History

United States
- Name: Caledonia
- Namesake: Caledonia County, Vermont
- Ordered: as type (C1-M-AV1) hull, MC hull 2112
- Builder: Kaiser Shipbuilding Co., Richmond, California
- Yard number: 69
- Laid down: date unknown
- Launched: 1 January 1945
- Sponsored by: Mrs. V. Brown
- Acquired: 13 March 1945
- Commissioned: 13 March 1945
- Decommissioned: 25 March 1946
- Stricken: 12 April 1946
- Identification: Hull symbol: AK-167; Code letters: NEGP; ;
- Fate: Sold 7 March 1947, to Rederi A / S Hauk (Bucha Goding & Co.), Oslo, Norway

Norway
- Name: Norse Captain
- Owner: Rederi A / S Hauk (Bucha Goding & Co.)
- Acquired: 7 March 1947
- Fate: Sold 1962

Philippines
- Name: Mabini (1962–1964); President Quezon (1964–1965);
- Namesake: Apolinario Mabini; Manuel L. Quezon;
- Owner: Philippine President Lines Inc.
- Acquired: 1962
- Fate: Sold to Seven Brothers Shipping Corp., Manila in 1965

Philippines
- Name: Seven Kings
- Namesake: Apolinario Mabini; Manuel L. Quezon;
- Owner: Philippine President Lines Inc.
- Acquired: 1965
- Identification: IMO number: 5216240
- Fate: Sold for scrapping to Li Chong Co., Ltd. in September 1980

General characteristics
- Class & type: Alamosa-class cargo ship
- Type: C1-M-AV1
- Tonnage: 5,032 long tons deadweight (DWT)
- Displacement: 2,382 long tons (2,420 t) (standard); 7,450 long tons (7,570 t) (full load);
- Length: 388 ft 8 in (118.47 m)
- Beam: 50 ft (15 m)
- Draft: 21 ft 1 in (6.43 m)
- Installed power: 1 × Nordberg, TSM 6 diesel engine ; 1,750 shp (1,300 kW);
- Propulsion: 1 × propeller
- Speed: 11.5 kn (21.3 km/h; 13.2 mph)
- Capacity: 3,945 t (3,883 long tons) DWT; 9,830 cu ft (278 m^{3}) (refrigerated); 227,730 cu ft (6,449 m^{3}) (non-refrigerated);
- Complement: 15 Officers; 70 Enlisted;
- Armament: 1 × 3 in (76 mm)/50 caliber dual purpose gun (DP); 6 × 20 mm (0.8 in) Oerlikon anti-aircraft (AA) cannons;

= USS Caledonia (AK-167) =

Cargo ship of the United States Navy

USS Caledonia (AK-167) was an commissioned by the U.S. Navy for service in World War II. She was responsible for delivering troops, goods and equipment to locations in the war zone.

==Construction==
The second ship to be named Caledonia by the US Navy, was launched 1 January 1945 by Kaiser Cargo, Inc., Richmond, California, under a Maritime Commission contract, MC hull 2112; sponsored by Mrs. V. Brown; acquired by the Navy 13 March 1945; commissioned the same day and reported to the U.S. Pacific Fleet.

==Service history==
===World War II Pacific Theatre operations===
Assigned to a role in the Navy's gigantic logistic task of supplying military forces in the Pacific while still carrying out naval, air, and amphibious warfare, Caledonia sailed from San Francisco, California, 1 May 1945, laden with cargo for the base at Manus, where she began discharging 23 May. The cargo ship completed offloading at Samar, Philippine Islands, on 22 June, then steamed to Darwin, Australia, and Milne Bay, New Guinea, to reload supplies essentially needed in the Philippines. After offloading at Samar and Subic Bay in August and September, Caledonia made another voyage to Noumea, New Caledonia, for cargo, returning to Samar, from which she cleared 30 December for Baltimore, Maryland.
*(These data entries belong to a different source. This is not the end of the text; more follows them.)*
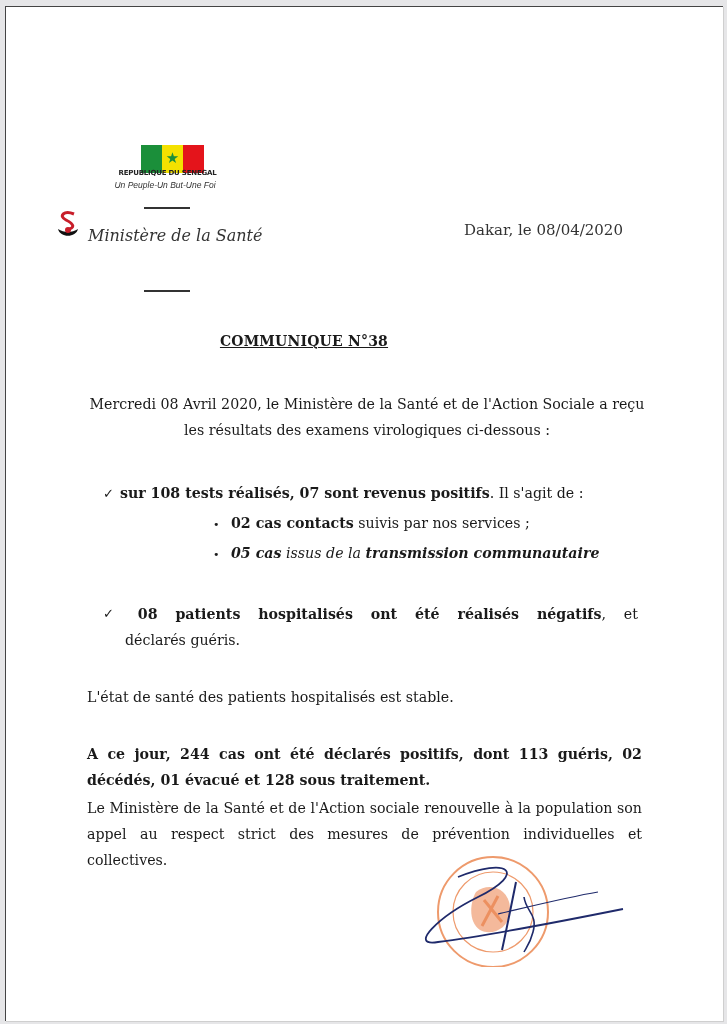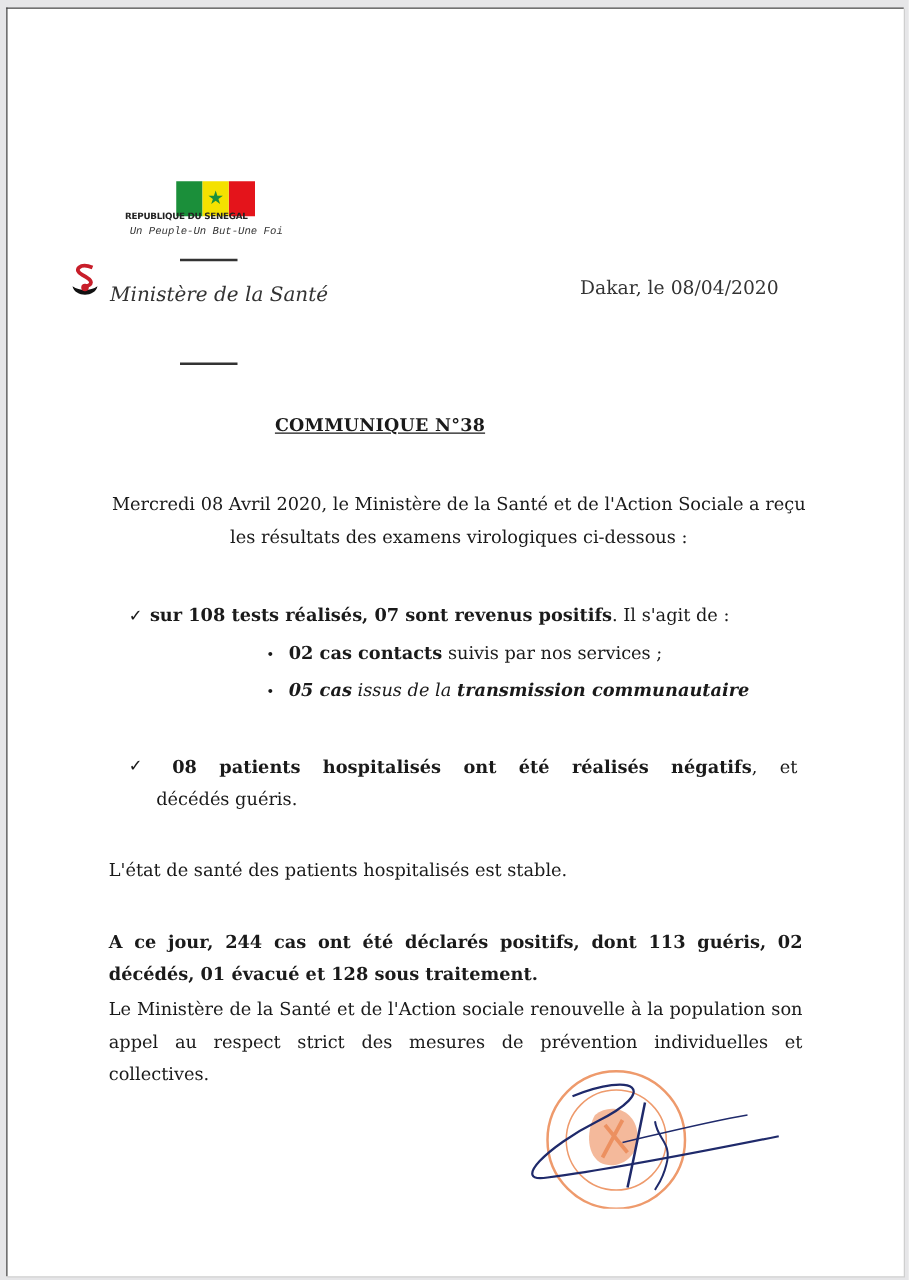"REPUBLIQUE DU SENEGAL" .rep { text-align: left -> center }
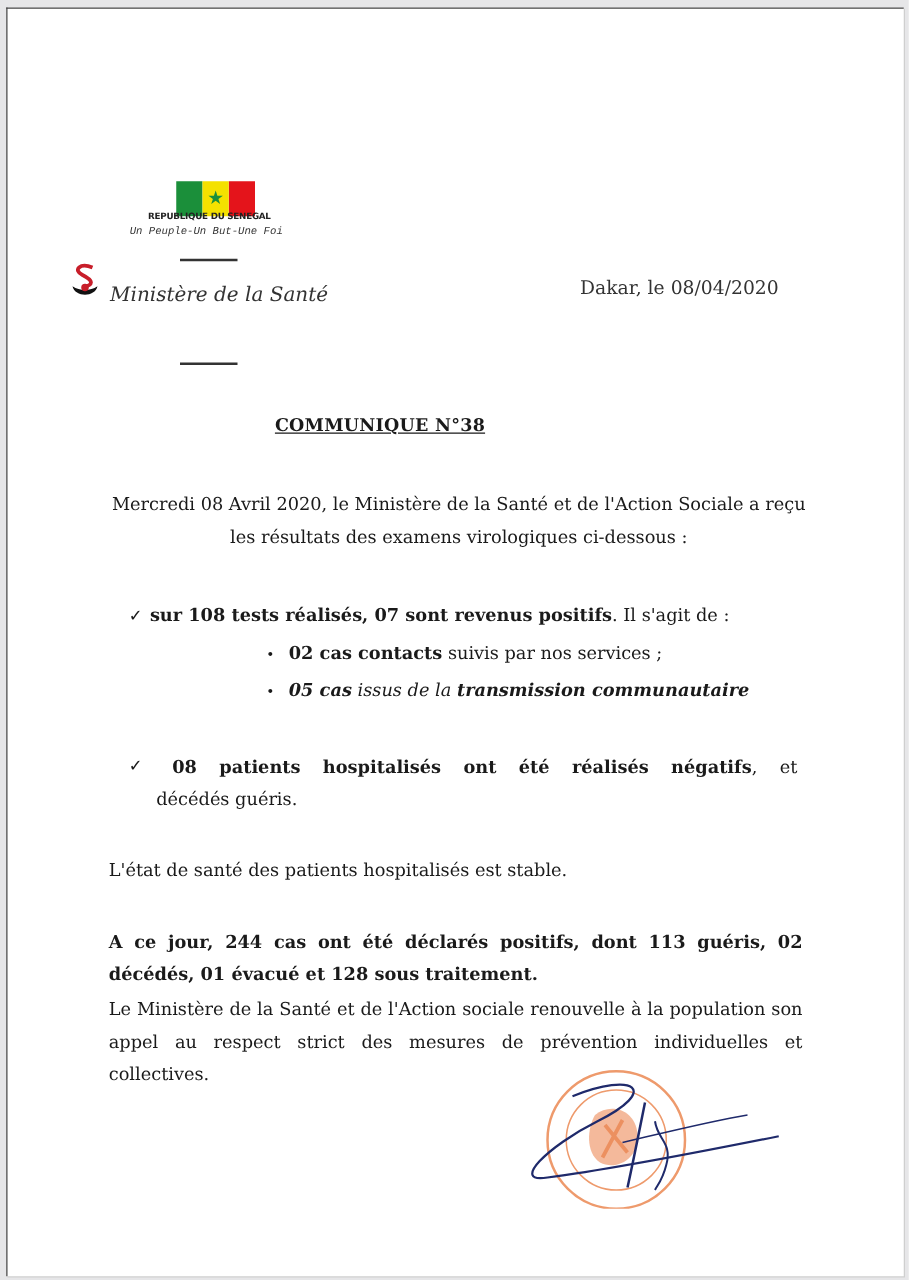"Un Peuple-Un But-Une Foi" .motto { font-family: Liberation Mono, monospace -> Liberation Sans, sans-serif }
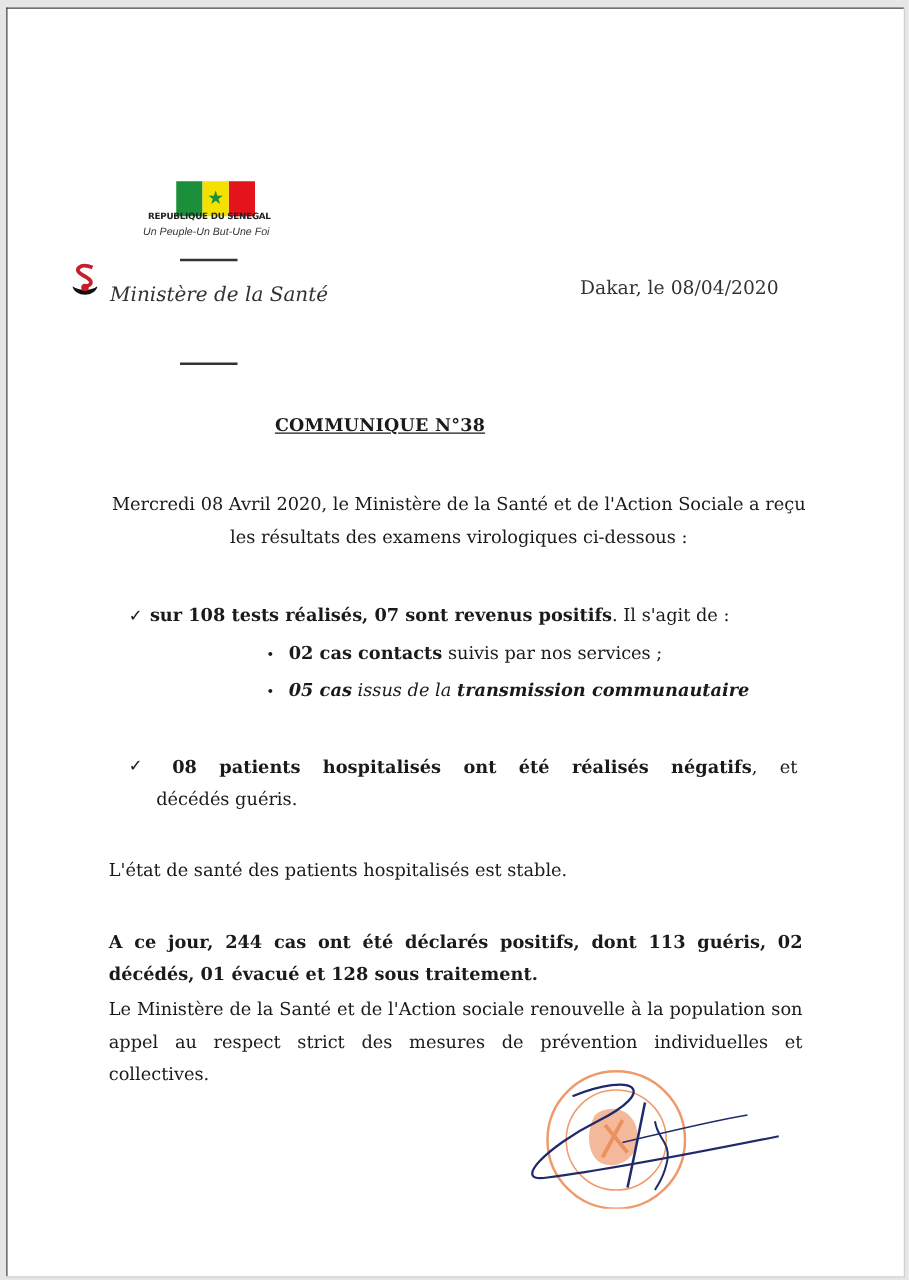"décédés guéris." div.line2 { text: décédés -> déclarés }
===Post-war decommissioning===
Caledonia was decommissioned there 25 March 1946, and was returned to the Maritime Commission four days later.

==Merchant service==
In 1947 Caledonia was sold to Bucha Godager & Co., Oslo, Norway. She was renamed Norse Captain.

In 1962 she was sold to the Philippine President Lines Inc., Manila, the Philippines. She was renamed Mabini in 1962 and then President Quezon in 1964.

In 1965 she was again sold, this time to the Seven Brothers Shipping Corp., Manila. She was again renamed, for the last time, Seven Kings. In 1980 she arrived in September at Kaohsiung, Taiwan for demolition by Li Chong Co. Ltd.